Ave Maria (Ivan Ivanon-Vano, Vladimir Danilyevich, 1972, USSR) is a haunting short propagandistic film against the Vietnam War. It uses a very powerful combination of music (Schubert’s somber Ave Maria) and imagery to induce feelings of revulsion. Here, as well as in Little 8th Route Army, we see children used as tools for a sympathetic, strong effect: in a dystopic, post-apocalyptic scenery, a Vietnamese child offers a toy to a soldier, who, instead of being touched, turns and kills her. We’re also shown antithetical images of a peaceful church and the crude US army in it, looking as if they would prepare to attack the statue of Virgin Mary. Then we see Last-Supper-like images of a US and a Vietnamese family having dinner, the war erupting, and then brutal flashes of the US armies and officials having a loud, sumptuous dinner party, drinking, laughing and having fun. We see these images of abundance again from time to time, overlapping with scenes of destruction and suffering. At the end, an all-loving Virgin Mary holds a Vietnamese baby as her baby Jesus, shedding a tear. Watching it, you find yourself giving in to the strongly emotionally manipulative imagery, aware of it as you may be, and cannot shake the feeling of indignation and sadness.

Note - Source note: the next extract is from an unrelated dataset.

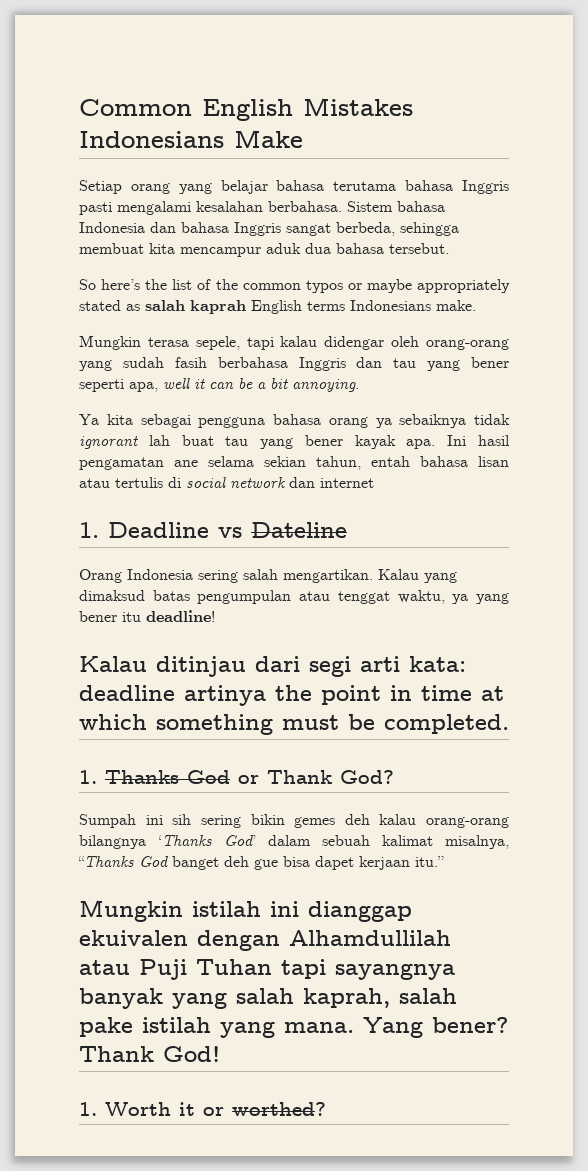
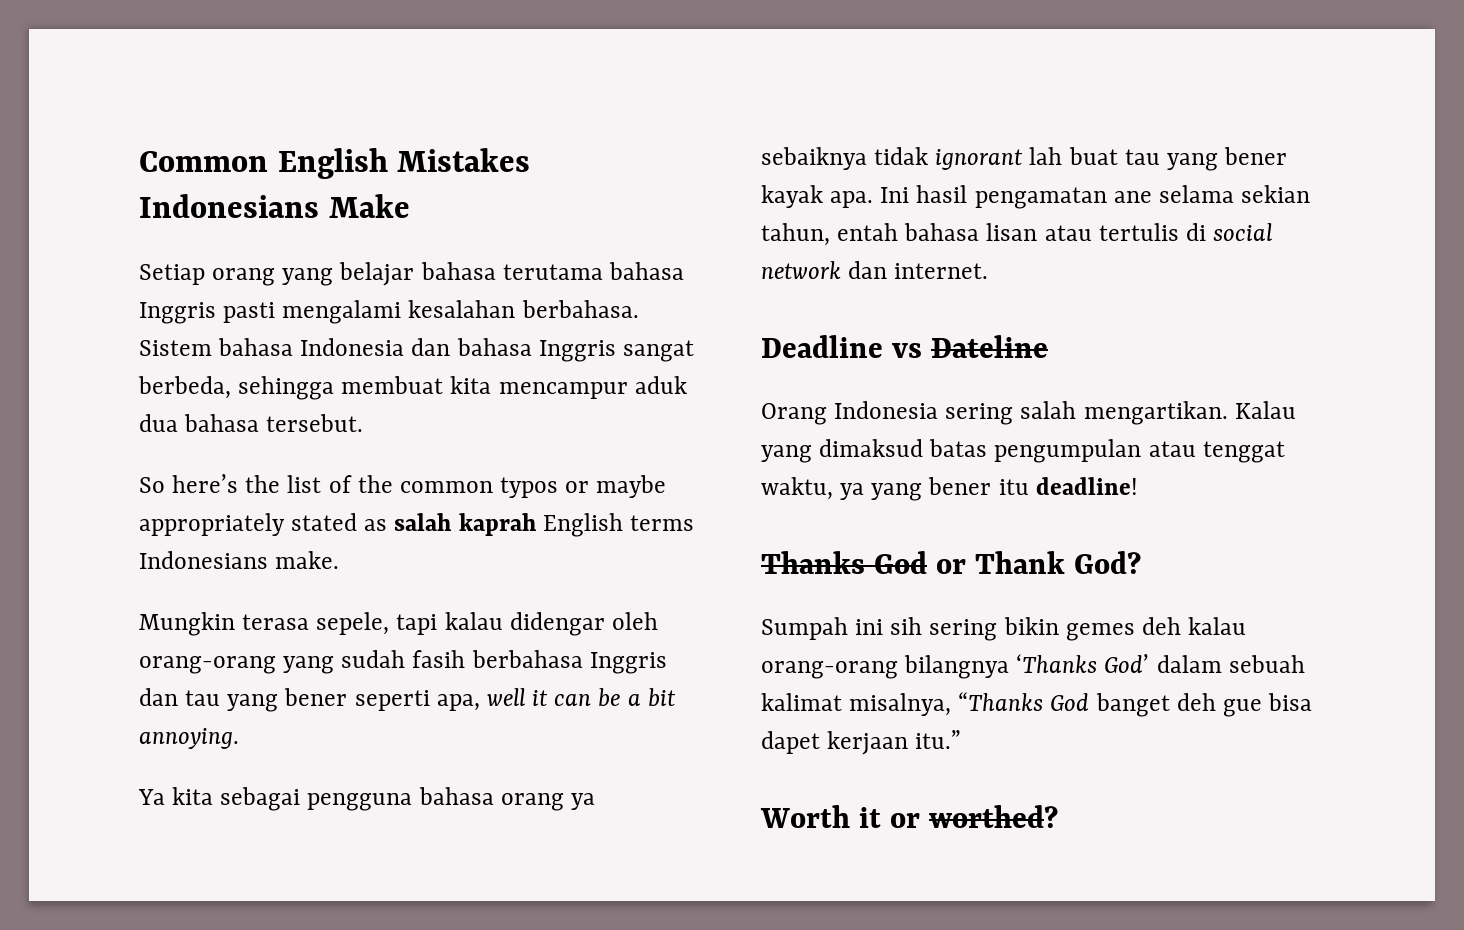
[320,478,374,488] [79,522,99,538] internet // 1. -> [894,263,989,279] internet. //
[79,656,466,677] [79,685,504,706] [79,714,509,735] [79,770,97,784] Kalau ditinjau dari segi arti kata: deadline artinya the point in time at which something must be completed. // 1. -> (1138, 486) none
[79,900,412,922] [79,930,451,951] [79,959,455,980] [79,988,457,1009] [79,1017,508,1038] [79,1046,220,1062] [79,1102,97,1116] Mungkin istilah ini dianggap ekuivalen dengan Alhamdullilah atau Puji Tuhan tapi sayangnya banyak yang salah kaprah, salah pake istilah yang mana. Yang bener? Thank God! // 1. -> (962, 739) none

Little 8th Route Army (You Lei, 1973, PRC) also uses music, preach-like education and children as powerful propaganda tools to glorify Maoism during the Cultural Revolution. The children are very eager to join the fight, but are skillfully and warmly directed by the army leaders towards other ways of helping the fight – gathering food. The music is always cheerful and adventurous when the Chinese are conversing and planning, and always slows down when the Japanese soldiers enter the scene. We find the trope of the little innocent child being shot here as well, this time not only to generate feelings of indignation, but also to set the basis for dignified revenge: the wounded little girl’s brother swears revenge, and, through a brave ritualistic passing into ‘adulthood’, puts his mark on the army’s victory, kills one of the Japanese generals, and is given a gun, as a symbol of his passage and heroic recognition.